Nutrition Facts : Calories 347 calories, Fat 7g fat (2g saturated fat), Cholesterol 0 cholesterol, Sodium 31mg sodium, Carbohydrate 67g carbohydrate (32g sugars, Fiber 7g fiber), Protein 11g protein.
Tips: Achieving Granola Perfection
- Fresh Ingredients: Use the best quality ingredients you can find, as this directly impacts the overall flavor and texture of your granola.
- Oats as the Base: Rolled oats are the classic choice for granola, providing a hearty and wholesome base. Experiment with different types and cuts of oats for a unique texture.
- Nuts and Seeds: Nuts and seeds add flavor, crunch, and healthy fats to your granola. Roast them before adding them to the granola mixture to intensify their flavor and aroma.
- Choose Your Sweetener: Honey, maple syrup, or coconut sugar are common choices for sweetening granola. Consider using a combination of sweeteners to create a rich and complex flavor profile.
- Season with Spices: Add a touch of warmth or spice to your granola with spices like cinnamon, nutmeg, or ginger. Experiment with different combinations to find your favorite blend.

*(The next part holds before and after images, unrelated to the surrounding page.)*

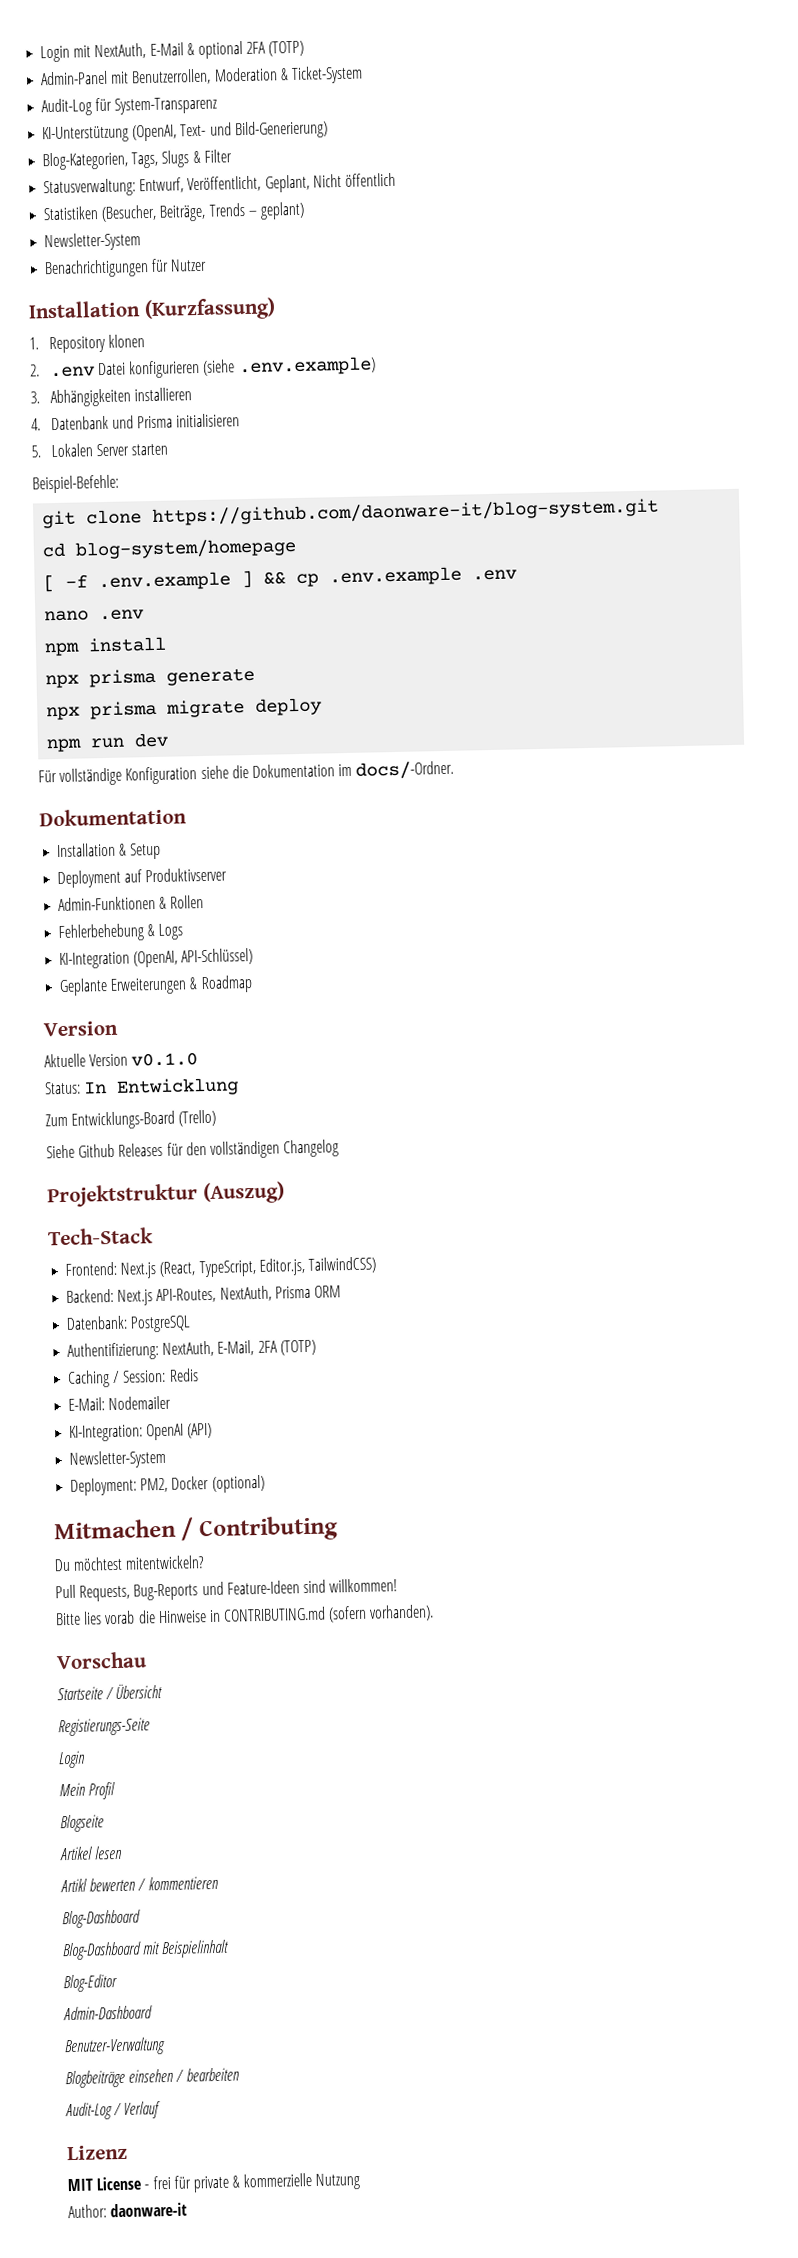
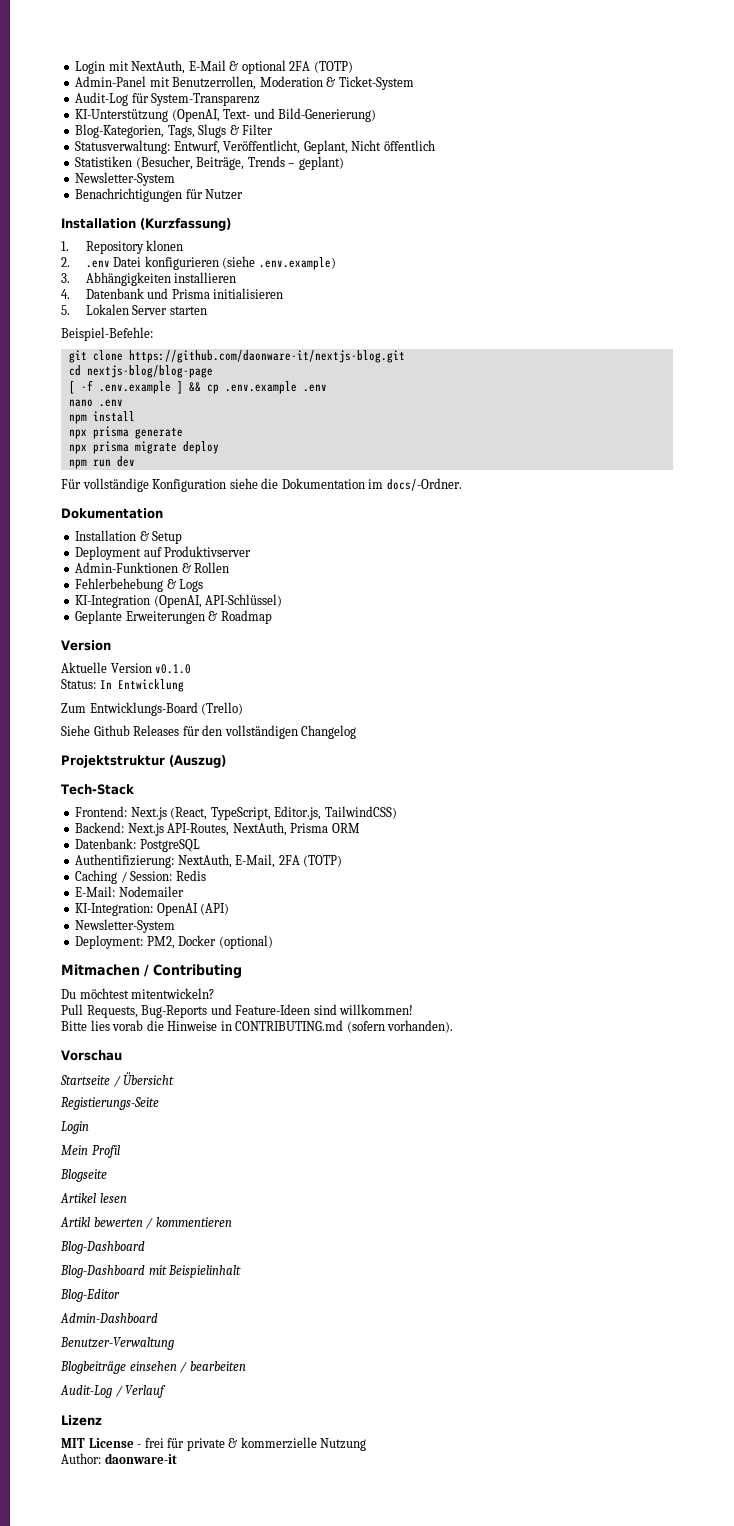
- git clone https://github.com/daonware-it/blog-system.git
+ git clone https://github.com/daonware-it/nextjs-blog.git
- cd blog-system/homepage
+ cd nextjs-blog/blog-page

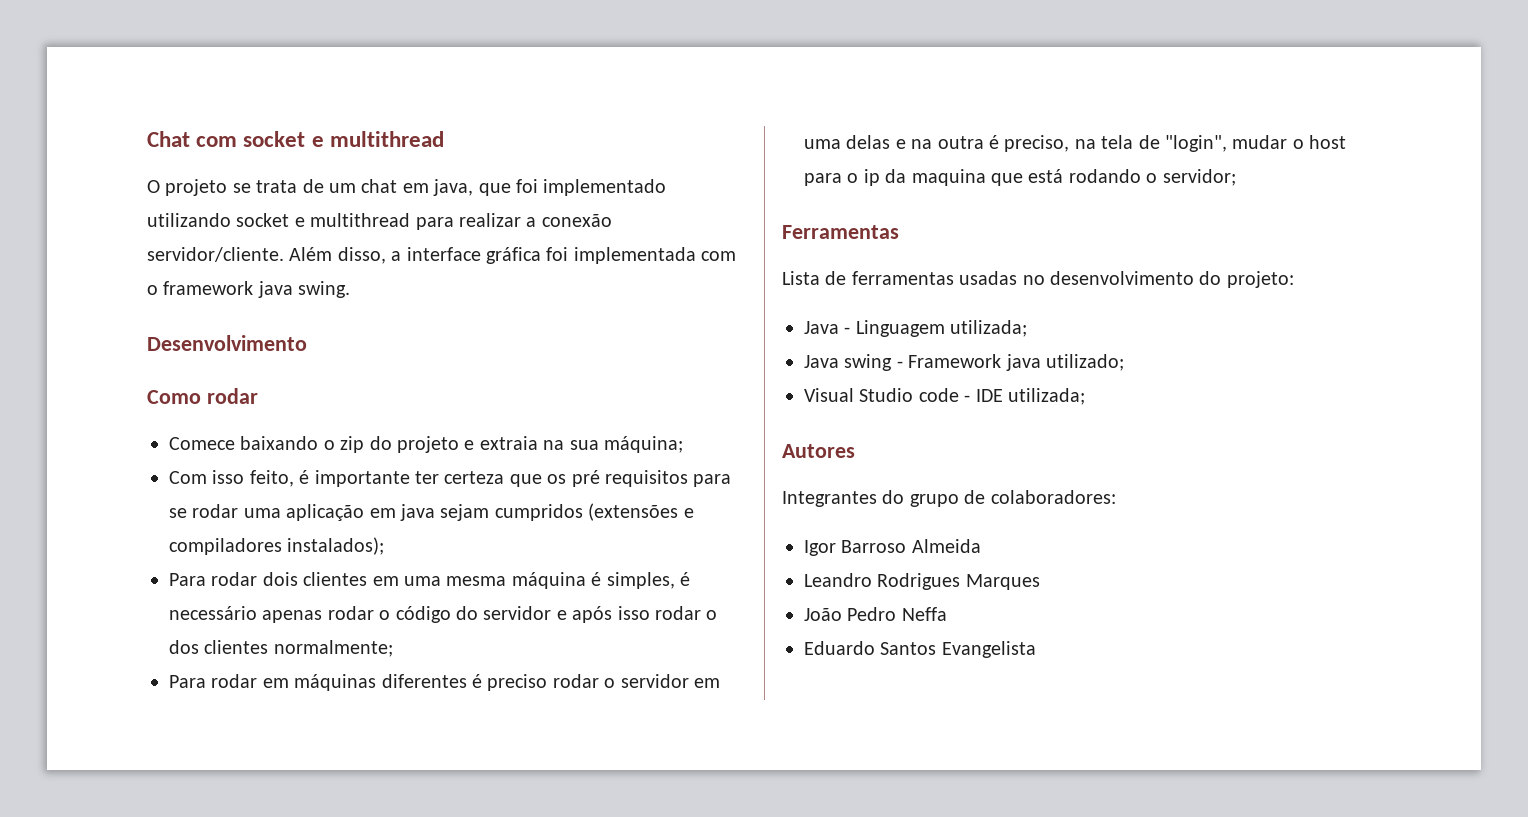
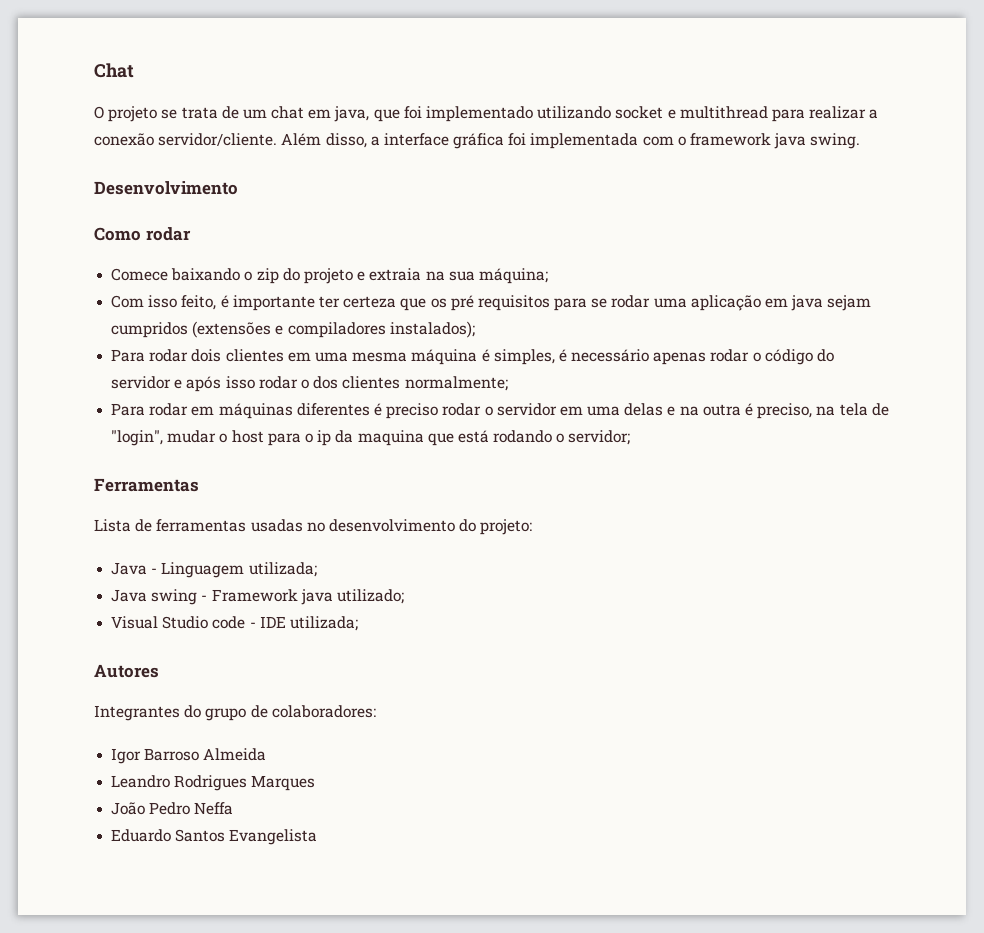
- Chat com socket e multithread
+ Chat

- Mix-ins: Feel free to add dried fruits, chocolate chips, or shredded coconut to your granola for additional flavor and texture.
- Bake Evenly: Spread the granola mixture evenly on a baking sheet to ensure even baking. Stir or rotate the pan halfway through the baking time to promote uniform browning.
- Cool and Store Properly: Allow the granola to cool completely before storing it. Store in an airtight container at room temperature for up to 2 weeks, or freeze for longer storage.
Conclusion: Embracing the Versatility of Granola
Granola is a versatile and customizable snack or breakfast option that can be tailored to your dietary preferences and flavor desires. With its endless variations and combinations of ingredients, you'll never get bored with this wholesome and delicious treat. So, experiment, have fun, and create your own unique granola recipe that will keep you coming back for more. Enjoy your homemade granola as a standalone snack, topped on yogurt or oatmeal, or crumbled over fresh fruits and berries.